**Exercise instructions**. Transcribe the listing exactly; drop the images.

- - - - -

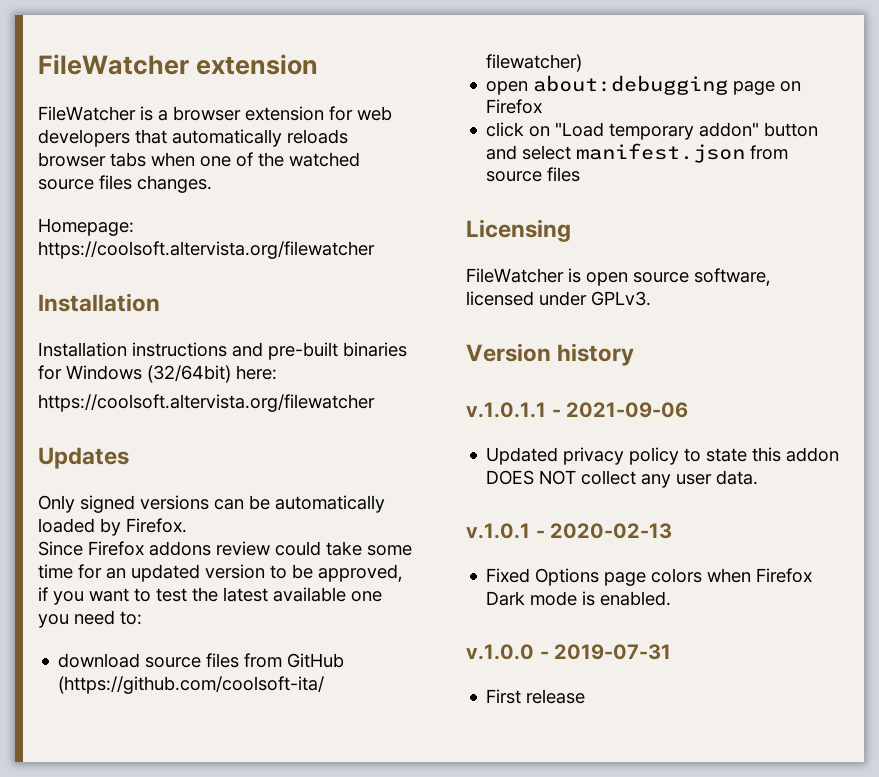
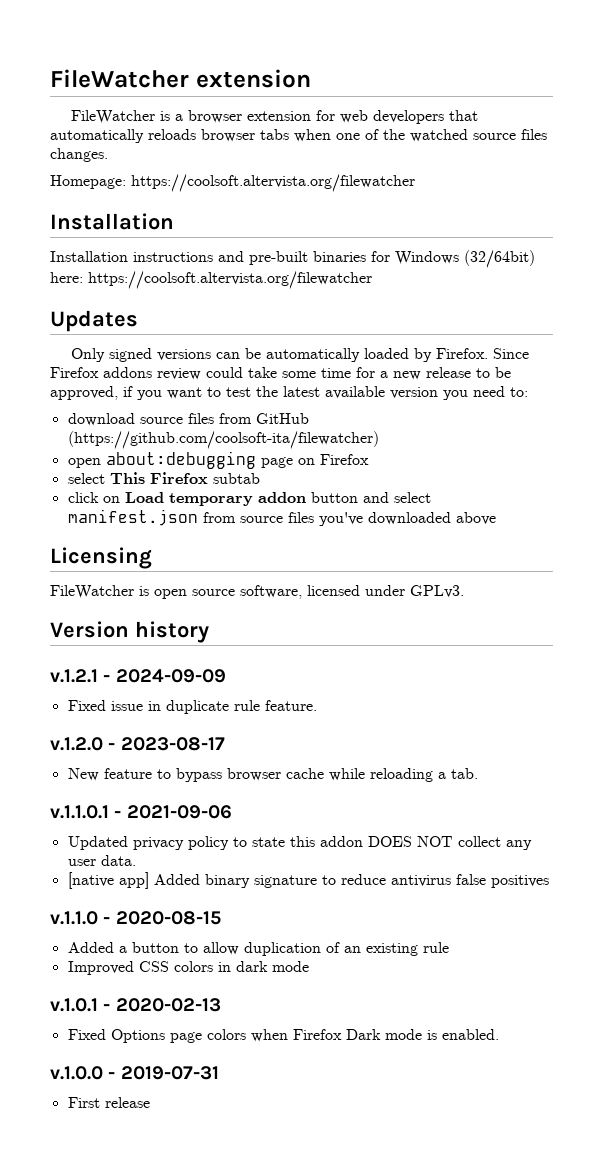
- Installation instructions and pre-built binaries for Windows (32/64bit) here:
- https://coolsoft.altervista.org/filewatcher
+ Installation instructions and pre-built binaries for Windows (32/64bit) here: https://coolsoft.altervista.org/filewatcher
- Only signed versions can be automatically loaded by Firefox.
- Since Firefox addons review could take some time for an updated version to be approved, if you want to test the latest available one you need to:
+ Only signed versions can be automatically loaded by Firefox. Since Firefox addons review could take some time for a new release to be approved, if you want to test the latest available version you need to:
+ select This Firefox subtab
- click on "Load temporary addon" button and select manifest.json from source files
+ click on Load temporary addon button and select manifest.json from source files you've downloaded above
- v.1.0.1.1 - 2021-09-06
+ v.1.2.1 - 2024-09-09
+ Fixed issue in duplicate rule feature.
+ v.1.2.0 - 2023-08-17
+ New feature to bypass browser cache while reloading a tab.
+ v.1.1.0.1 - 2021-09-06
+ [native app] Added binary signature to reduce antivirus false positives
+ v.1.1.0 - 2020-08-15
+ Added a button to allow duplication of an existing rule
+ Improved CSS colors in dark mode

- - - - -

**Solved problem**.
- Installation instructions and pre-built binaries for Windows (32/64bit) here:
- https://coolsoft.altervista.org/filewatcher
+ Installation instructions and pre-built binaries for Windows (32/64bit) here: https://coolsoft.altervista.org/filewatcher
- Only signed versions can be automatically loaded by Firefox.
- Since Firefox addons review could take some time for an updated version to be approved, if you want to test the latest available one you need to:
+ Only signed versions can be automatically loaded by Firefox. Since Firefox addons review could take some time for a new release to be approved, if you want to test the latest available version you need to:
+ select This Firefox subtab
- click on "Load temporary addon" button and select manifest.json from source files
+ click on Load temporary addon button and select manifest.json from source files you've downloaded above
- v.1.0.1.1 - 2021-09-06
+ v.1.2.1 - 2024-09-09
+ Fixed issue in duplicate rule feature.
+ v.1.2.0 - 2023-08-17
+ New feature to bypass browser cache while reloading a tab.
+ v.1.1.0.1 - 2021-09-06
+ [native app] Added binary signature to reduce antivirus false positives
+ v.1.1.0 - 2020-08-15
+ Added a button to allow duplication of an existing rule
+ Improved CSS colors in dark mode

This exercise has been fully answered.